Dona Vera trabalha aqui em casa como diarista, senhora de bem, mora há 80 km daqui e chega sempre pontualmente às 8:30 da manhã toda semana.
Chega sempre sorrindo.
(Faça as contas de que horas ela acorda.)
Virou crente fervorosa quando um dos seus filhos se livrou do vício do crack – era o mínimo que poderia fazer depois de tal milagre – e como toda religiosa tem sua posição bem formada sobre n assuntos.
Nos divertimos com nossas diferenças “religiosas” e aprendemos bastante uma com a outra.
Sim, já mandei ela para o inferno de brincadeira e caímos na gargalhada quando realizamos que uma força de expressão para mim era bem diferente pra ela.
Conversando com ela, contei que Chico andava estranhando vizinhos novos. Um simpático casal gay.
Contei que não via a hora do Chico parar de latir para eles porque sempre fico para morrer quando isso acontece.
Provavelmente, Chico dono do pedaço, está só estranhando os novos cheiros. Mas foi a deixa para Dona Vera perguntar se eu tinha preconceito.

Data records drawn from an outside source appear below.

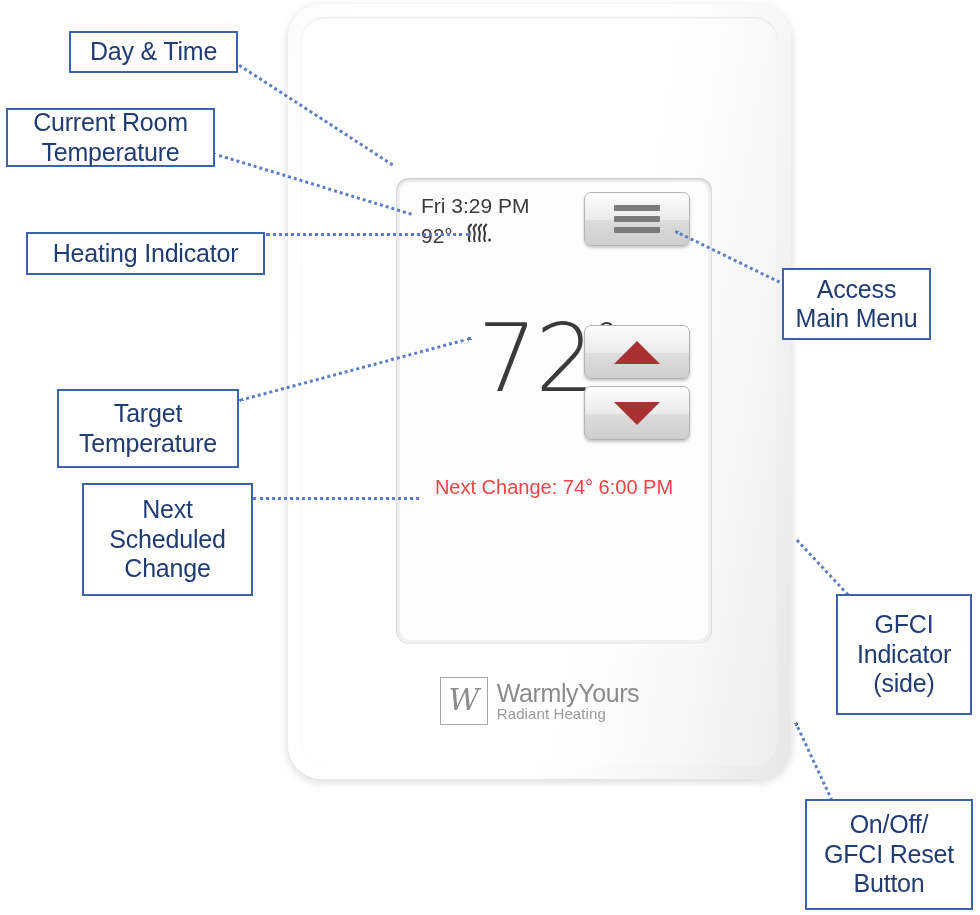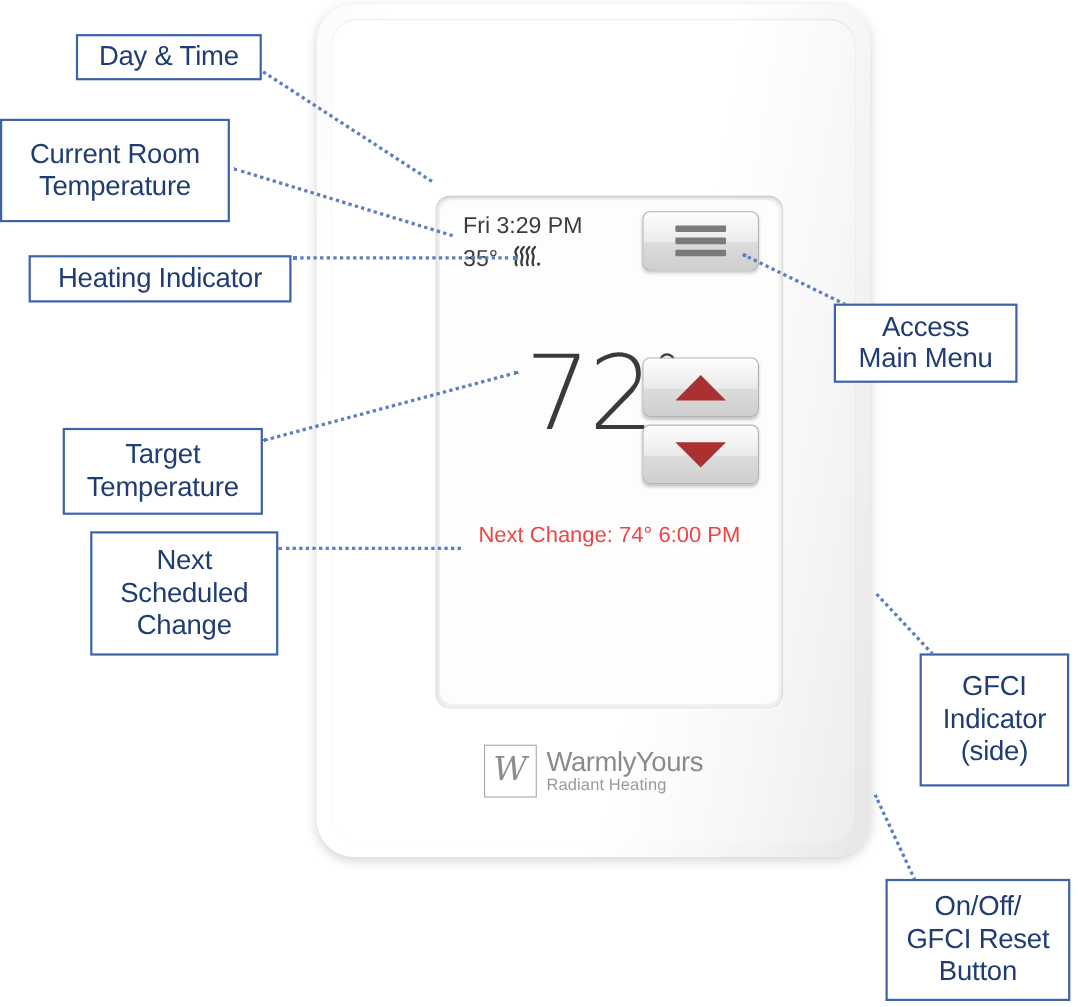"Current Room" div.callout { height: 94px -> 59px; left: 0 -> 6px }
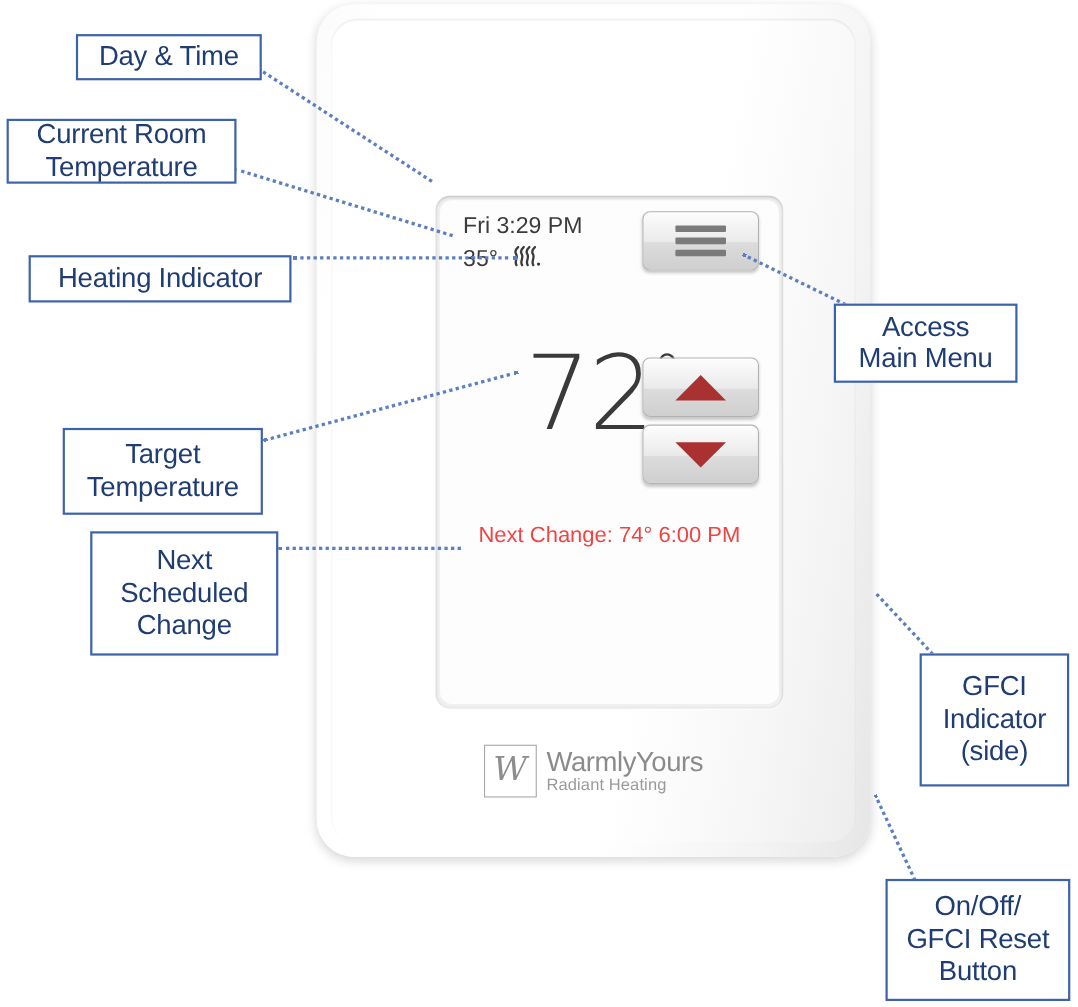"35°" span { text: 35 -> 92 }
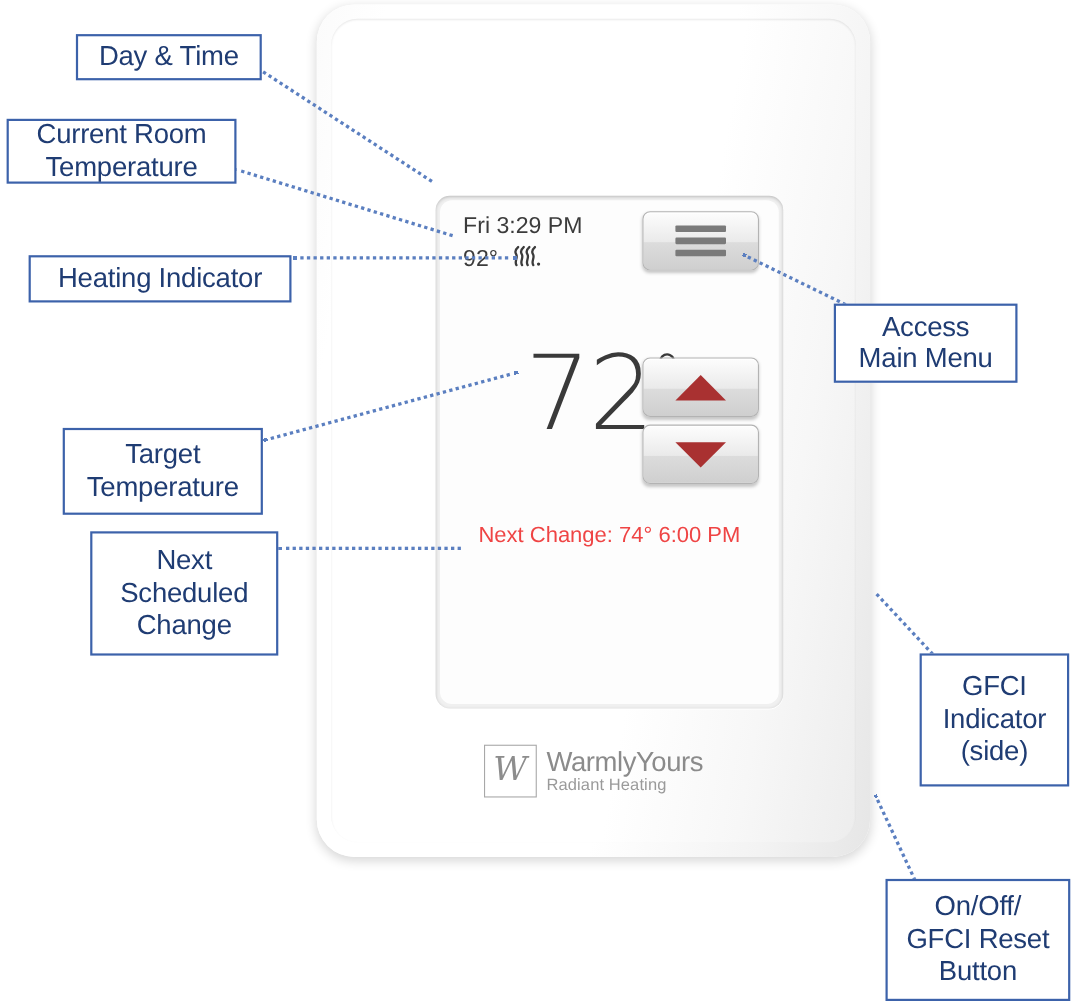"Access" div.callout { left: 758px -> 782px; margin-top: 8px -> none; width: 167px -> 149px }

Rapidamente respondi que lógico que não e que esperava que Francisco também não o tivesse, afinal eu era (sou) a favor do amor e ponto final.
Certo silêncio.
Então Dona Vera me contou que hoje de manhã fazia muito frio e chovia. Uma pessoa que ela não sabia definir se era homem ou mulher pediu uma informação no ponto de ônibus em que estavam.

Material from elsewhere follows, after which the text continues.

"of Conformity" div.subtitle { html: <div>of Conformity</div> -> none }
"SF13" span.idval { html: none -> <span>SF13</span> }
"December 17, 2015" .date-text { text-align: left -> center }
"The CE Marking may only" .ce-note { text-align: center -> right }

Pegaram o mesmo ônibus, e Dona Vera reparou que a pessoa vestia um short e uma blusa muito decotada nas costas, e que tremia de frio.
A pessoa – segundo ela – parecia estar sendo má influenciada, perdida, mas estava completamente na dela.
Dona Vera então ofereceu, sem ela pedir, seu casaco que usa para trabalhar.
A pessoa ficou surpresa e bastante feliz com o gesto e aceitou o casaco que nem havia pedido mas que tanto precisava.
Dona Vera dizia não saber se era um travesti, homem, mulher ou o que fosse, mas que acima de tudo aquela pessoa era um ser humano com frio.
E sabendo que poderia tirar o frio daquela pessoa, foi lá e fez.